Politisches Leichtgewicht
Der klare Vorsprung Türks ist für viele Beobachter eine Überraschung, gilt der Völkerrechtsprofessor doch als politisches Leichtgewicht. Er war bisher nur in Wissenschaft und Diplomatie tätig und verbrachte 13 Jahre in New York, zunächst als Sloweniens UNO-Botschafter (1992-2000) und dann als stellvertretender UNO-Generalsekretär (2000-2005). Peterle ist dagegen seit dem Ende des Kommunismus eine Konstante der slowenischen Politik, als Premier (1990-92), zweimaliger Außenminister (1992-94 und 2000), langjähriger Chef der slowenischen Christdemokraten (1989-2000) und Europaabgeordneter seit 2004.

Keine großen politischen Differenzen
Außenpolitisch trennen die beiden Nachfolgekandidaten für den scheidenden Präsidenten Janez Drnovsek, der auf eine zweite Amtszeit verzichtet hat, keine Welten. So wollen beide ihre erste Auslandsreise nach Brüssel absolvieren und wünschen einen Abzug der beiden slowenischen Soldaten aus dem Irak. Im Hinblick auf die Kärntner Minderheitenfrage versprachen in der TV-Konfrontation am Montagabend beide, "lauter" gegenüber Österreich auftreten zu wollen. Kritik an der slowenischen Regierung wollte diesbezüglich jedoch nur Türk üben. "Die slowenische Regierung war sehr freundlich gegenüber Österreich und hat sich positiv zu Schritten geäußert, noch bevor diese gesetzt wurden", kritisierte er den Stillstand im Ortstafel-Konflikt.

Wahlkampf gewinnt an Schärfe
Die zuvor langweilige Wahlkampagne gewann jüngst deutlich an Schärfe.

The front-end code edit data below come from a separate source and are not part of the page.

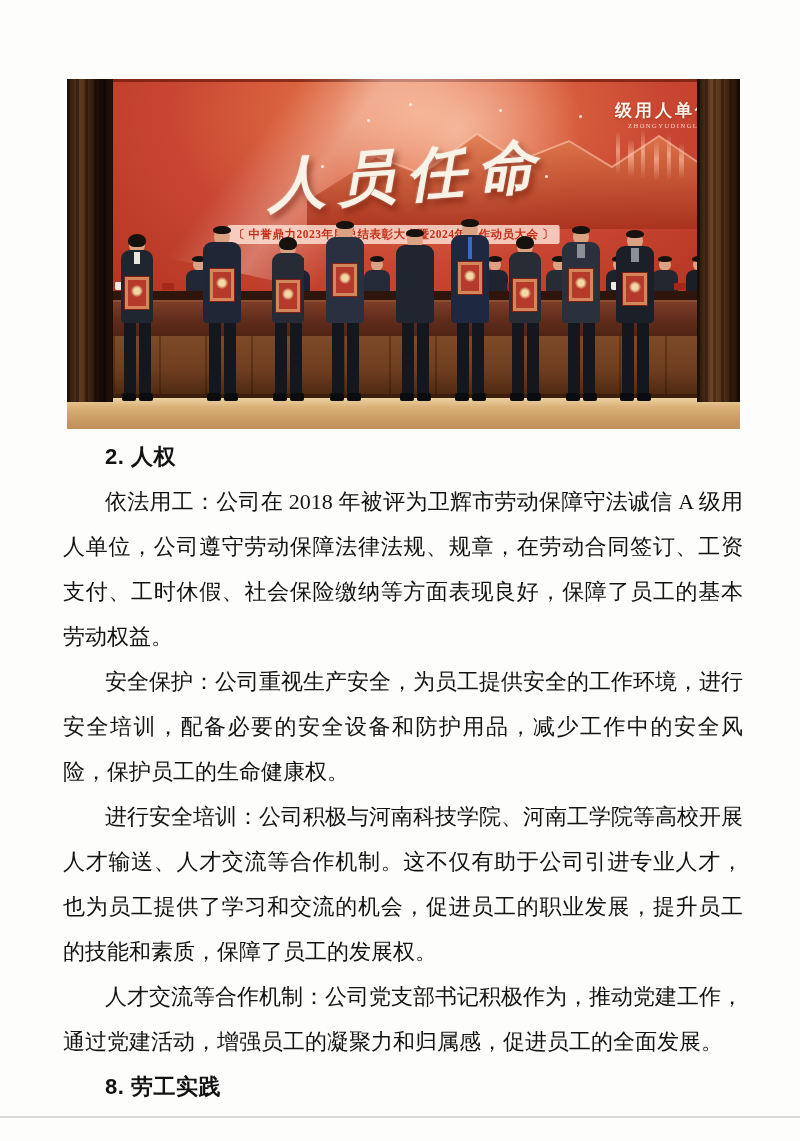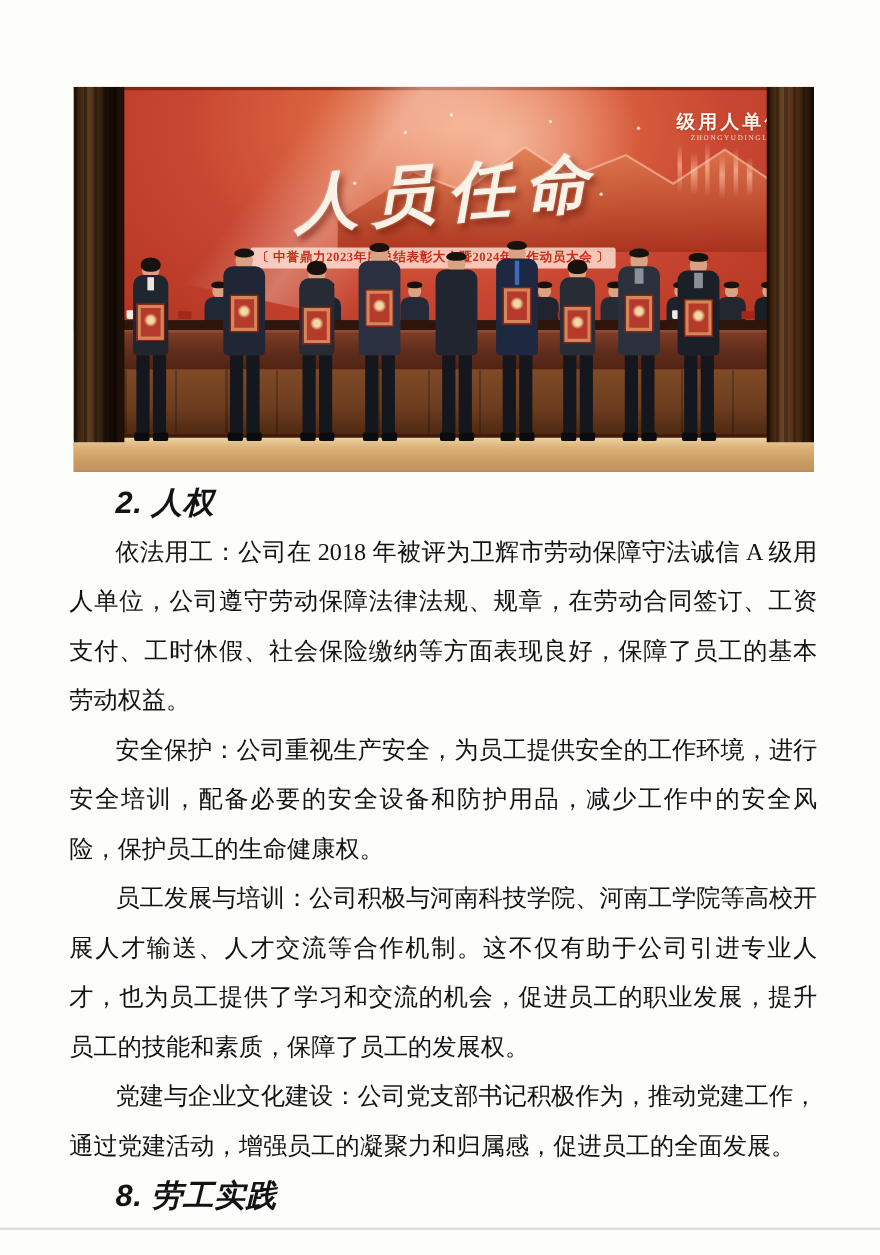--- a/index.html
+++ b/index.html
@@ -75,8 +75,8 @@
   
   .content { position:absolute; left:63px; top:434px; width:680px;
     color:#131313; font-size:22px; line-height:45px; text-align:justify; }
-  .content h2 { font-size:28px; font-weight:700; line-height:45px; text-indent:42px;
-    font-family:"Liberation Sans","DejaVu Sans",sans-serif; letter-spacing:.5px;font-style:italic; }
+  .content h2 { font-size:22px; font-weight:700; line-height:45px; text-indent:42px;
+    font-family:"Liberation Sans","DejaVu Sans",sans-serif; letter-spacing:.5px; }
   .content p { text-indent:42px; }
   .scan-line { position:absolute; left:0; top:1116px; width:100%; height:2px;
     background:rgba(175,175,172,.45); }

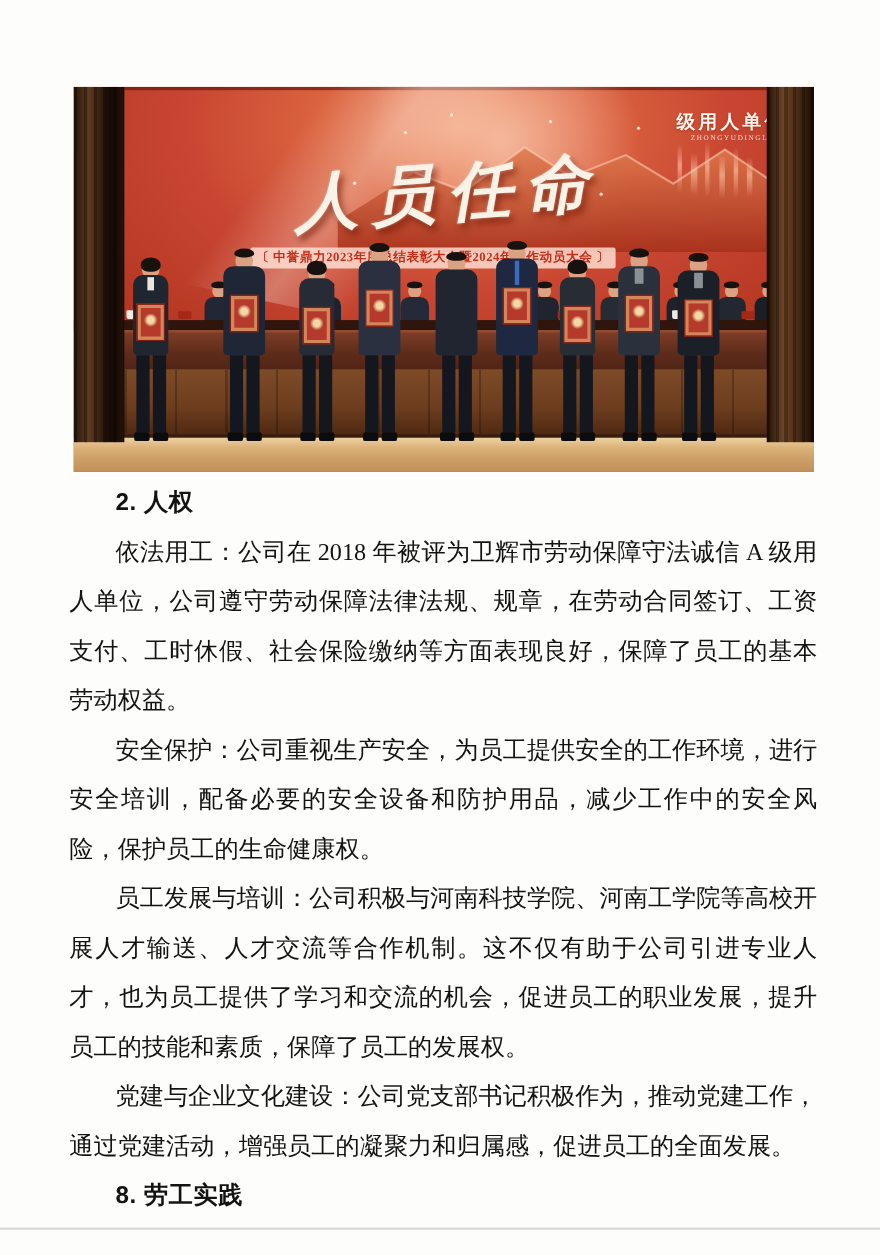--- a/index.html
+++ b/index.html
@@ -305,7 +305,7 @@
     <h2>2. 人权</h2>
     <p>依法用工：公司在 2018 年被评为卫辉市劳动保障守法诚信 A 级用人单位，公司遵守劳动保障法律法规、规章，在劳动合同签订、工资支付、工时休假、社会保险缴纳等方面表现良好，保障了员工的基本劳动权益。</p>
     <p>安全保护：公司重视生产安全，为员工提供安全的工作环境，进行安全培训，配备必要的安全设备和防护用品，减少工作中的安全风险，保护员工的生命健康权。</p>
-    <p>员工发展与培训：公司积极与河南科技学院、河南工学院等高校开展人才输送、人才交流等合作机制。这不仅有助于公司引进专业人才，也为员工提供了学习和交流的机会，促进员工的职业发展，提升员工的技能和素质，保障了员工的发展权。</p>
+    <p>进行安全培训：公司积极与河南科技学院、河南工学院等高校开展人才输送、人才交流等合作机制。这不仅有助于公司引进专业人才，也为员工提供了学习和交流的机会，促进员工的职业发展，提升员工的技能和素质，保障了员工的发展权。</p>
     <p>党建与企业文化建设：公司党支部书记积极作为，推动党建工作，通过党建活动，增强员工的凝聚力和归属感，促进员工的全面发展。</p>
     <h2>8. 劳工实践</h2>
   </main>

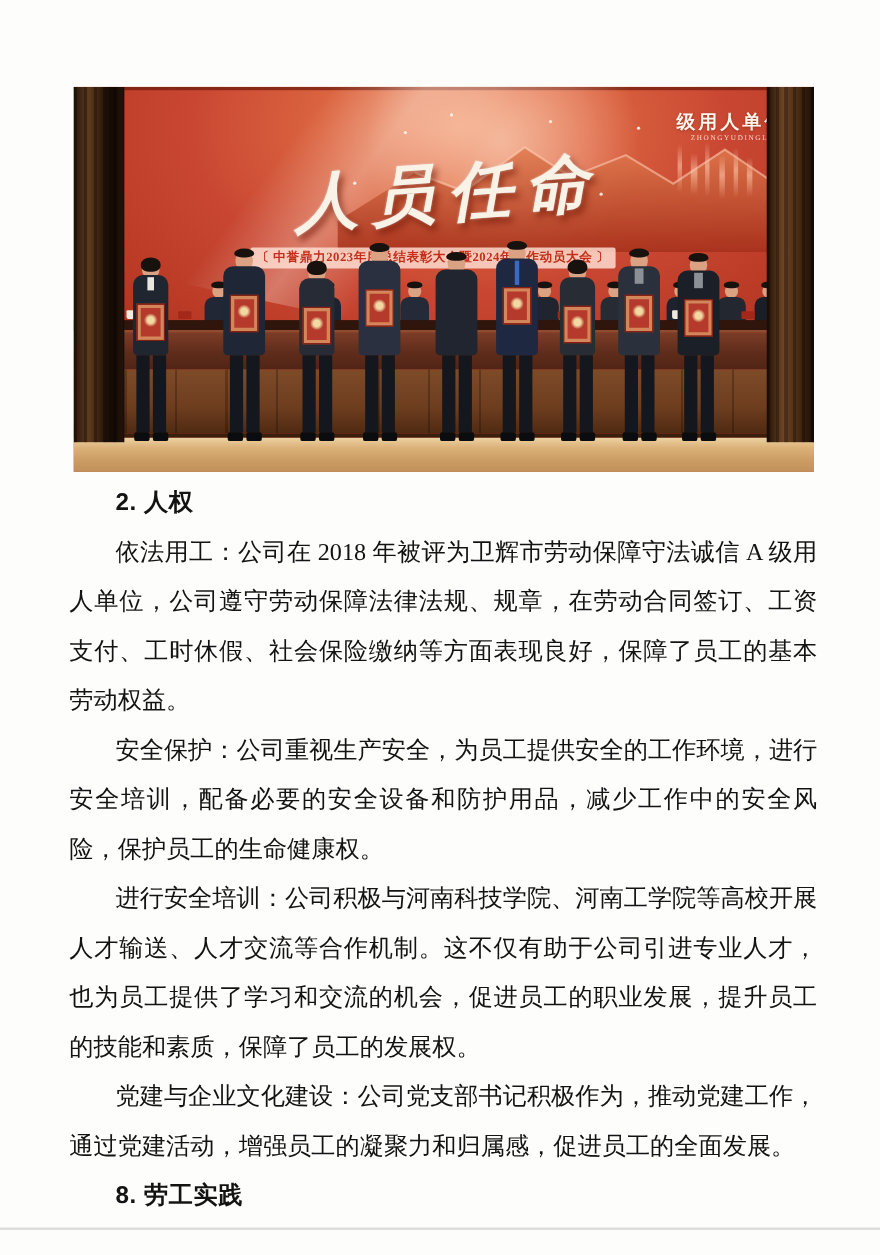--- a/index.html
+++ b/index.html
@@ -306,7 +306,7 @@
     <p>依法用工：公司在 2018 年被评为卫辉市劳动保障守法诚信 A 级用人单位，公司遵守劳动保障法律法规、规章，在劳动合同签订、工资支付、工时休假、社会保险缴纳等方面表现良好，保障了员工的基本劳动权益。</p>
     <p>安全保护：公司重视生产安全，为员工提供安全的工作环境，进行安全培训，配备必要的安全设备和防护用品，减少工作中的安全风险，保护员工的生命健康权。</p>
     <p>进行安全培训：公司积极与河南科技学院、河南工学院等高校开展人才输送、人才交流等合作机制。这不仅有助于公司引进专业人才，也为员工提供了学习和交流的机会，促进员工的职业发展，提升员工的技能和素质，保障了员工的发展权。</p>
-    <p>党建与企业文化建设：公司党支部书记积极作为，推动党建工作，通过党建活动，增强员工的凝聚力和归属感，促进员工的全面发展。</p>
+    <p>人才交流等合作机制：公司党支部书记积极作为，推动党建工作，通过党建活动，增强员工的凝聚力和归属感，促进员工的全面发展。</p>
     <h2>8. 劳工实践</h2>
   </main>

Nach Kritik an seinem "zu weichen" Auftreten aus dem eigenen Lager entschloss sich Peterle zu schärferen Attacken gegen seinen Kontrahenten, dem er vorwirft, die Loslösung Sloweniens von Jugoslawien Anfang der 1990er Jahre hintertrieben zu haben. So habe Türk noch kurz vor dem Unabhängigkeitsreferendum Sloweniens "theoretische Überlegungen" über die Umbildung Jugoslawiens in eine Konföderation angestellt, kritisierte Peterle. Nach dem Referendum habe er im Namen Jugoslawiens an einer UNO-Sitzung in Genf teilgenommen.

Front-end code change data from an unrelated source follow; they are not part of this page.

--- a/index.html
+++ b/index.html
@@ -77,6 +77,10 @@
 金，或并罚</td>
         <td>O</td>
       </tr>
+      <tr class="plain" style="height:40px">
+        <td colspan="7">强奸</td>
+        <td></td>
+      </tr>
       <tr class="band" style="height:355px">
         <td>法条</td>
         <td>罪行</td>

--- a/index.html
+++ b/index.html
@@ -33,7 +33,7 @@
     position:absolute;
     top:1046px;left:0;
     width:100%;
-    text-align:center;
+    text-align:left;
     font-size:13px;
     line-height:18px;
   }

Türk wies diese Anschuldigungen in einer TV-Debatte mit Peterle am Montagabend zurück. Er sei damals nicht Politiker, sondern Wissenschaftler gewesen und habe im Rahmen seiner Möglichkeiten einen Beitrag zur Unabhängigkeit Sloweniens geleistet. "Auf diesen Beitrag bin ich stolz", richtete Türk dem Unabhängigkeitspremier aus. Experten bezeichneten die Attacken Peterles auf Türk als "Fehltritt", da die damaligen Ereignisse heute nur noch für wenige Slowenen interessant sind.

Eigenes Lager läßt Türk im Stich
Politikexperten sehen Peterle zudem vom eigenen Lager im Stich gelassen. Premier Janez Jansa hält sich in Bezug auf ihn betont zurück. "Vielleicht ist er zur Erkenntnis gelangt, dass es sich nicht lohnt, auf dieses Pferd zu setzen", sagte Balazic. Ähnlich äußerte sich der rechtsgerichtete Publizist Danilo Slivnik. "Peterle hat in der ersten Runde versucht, sich von der Regierungskoalition zu distanzieren. Warum sollten sie sich ihm nun bei der Niederlage anschließen wollen?"